__TASK DIRECTIONS__. Please count the lines in these records that contain "subtotal" and give only that count.

__EXCERPTED RECORDS__.
━━━━━━━━━━━━━━━━━━━━━━━━━━━━━━

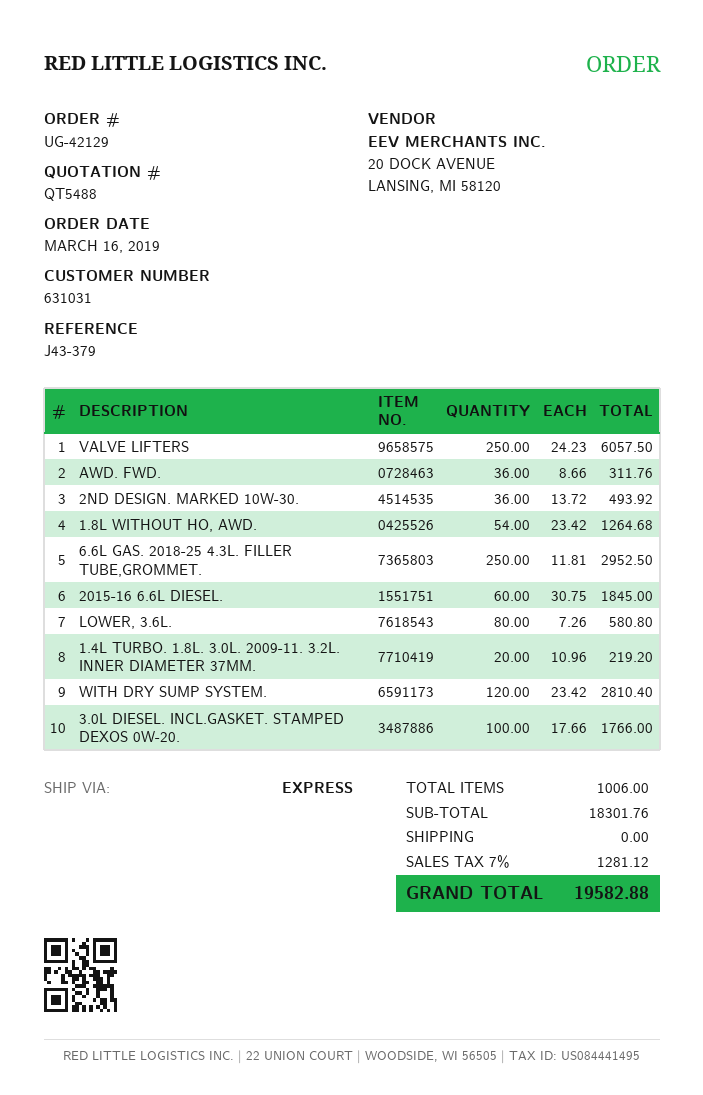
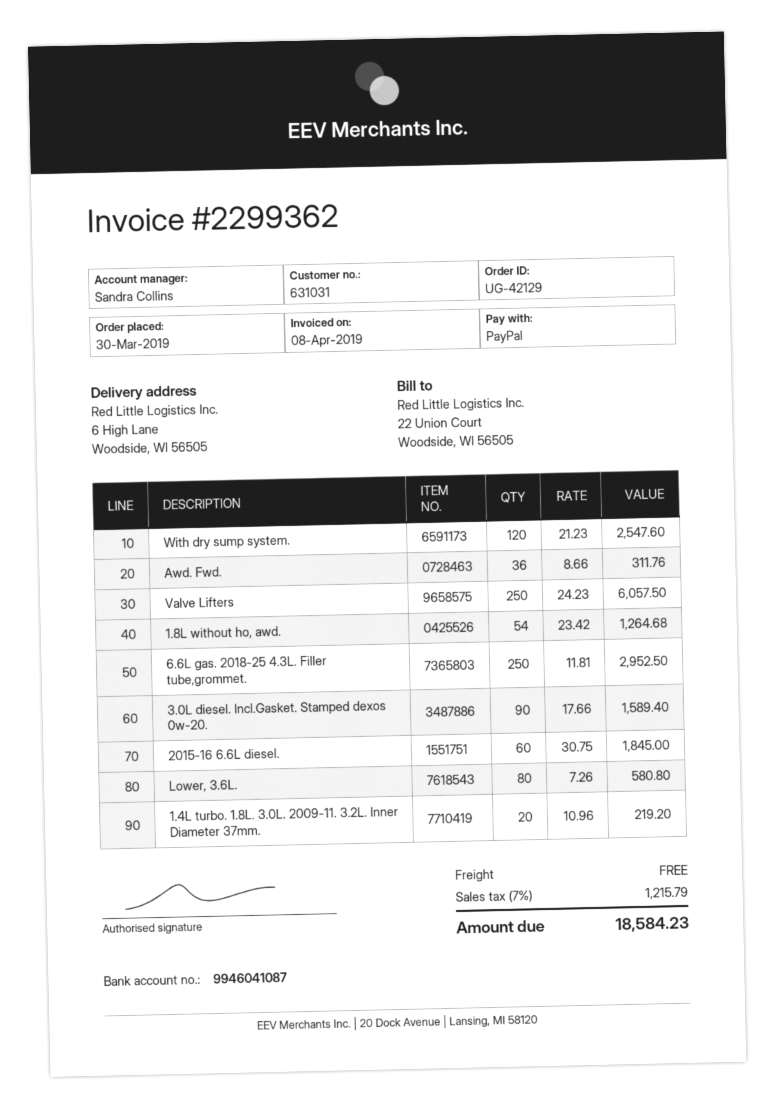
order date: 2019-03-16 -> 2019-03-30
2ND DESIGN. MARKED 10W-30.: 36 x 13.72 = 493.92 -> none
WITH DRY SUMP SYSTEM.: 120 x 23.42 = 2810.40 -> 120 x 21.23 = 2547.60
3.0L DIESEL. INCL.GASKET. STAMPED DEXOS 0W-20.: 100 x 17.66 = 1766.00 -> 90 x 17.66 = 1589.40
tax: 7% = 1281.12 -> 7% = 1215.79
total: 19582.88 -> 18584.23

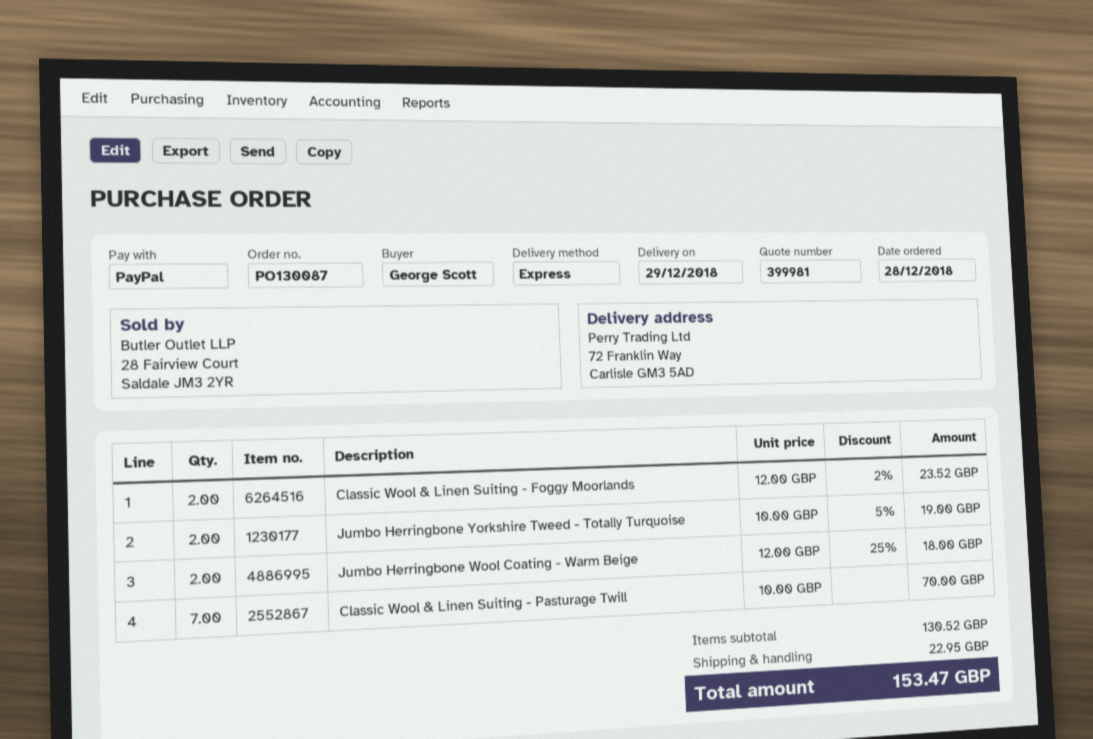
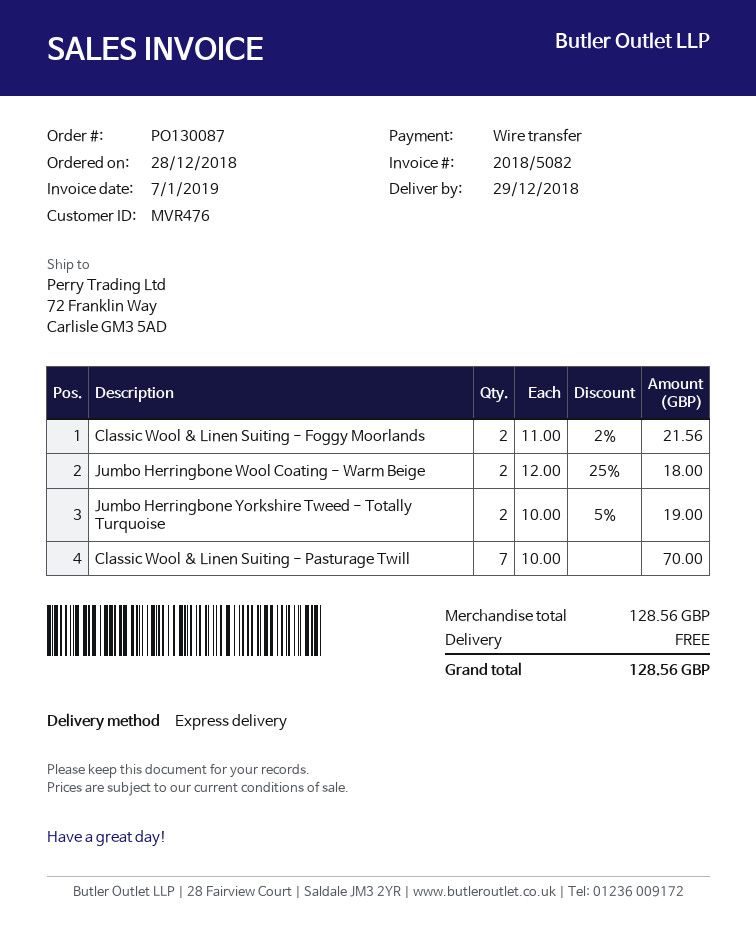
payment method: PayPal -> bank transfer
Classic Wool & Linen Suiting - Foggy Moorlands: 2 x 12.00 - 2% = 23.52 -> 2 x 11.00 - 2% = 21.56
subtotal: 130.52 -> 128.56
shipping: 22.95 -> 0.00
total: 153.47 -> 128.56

━━━━━━━━━━━━━━━━━━━━━━━━━━━━━━

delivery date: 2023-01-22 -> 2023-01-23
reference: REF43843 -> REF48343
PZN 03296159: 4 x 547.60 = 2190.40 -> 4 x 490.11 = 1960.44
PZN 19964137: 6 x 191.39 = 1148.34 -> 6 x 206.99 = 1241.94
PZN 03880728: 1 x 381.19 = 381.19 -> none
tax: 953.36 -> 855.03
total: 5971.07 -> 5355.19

━━━━━━━━━━━━━━━━━━━━━━━━━━━━━━

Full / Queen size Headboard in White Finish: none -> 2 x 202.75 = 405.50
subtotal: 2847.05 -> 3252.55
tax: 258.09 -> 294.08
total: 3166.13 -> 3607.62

━━━━━━━━━━━━━━━━━━━━━━━━━━━━━━

__ANSWER FOR THE TASK__. 2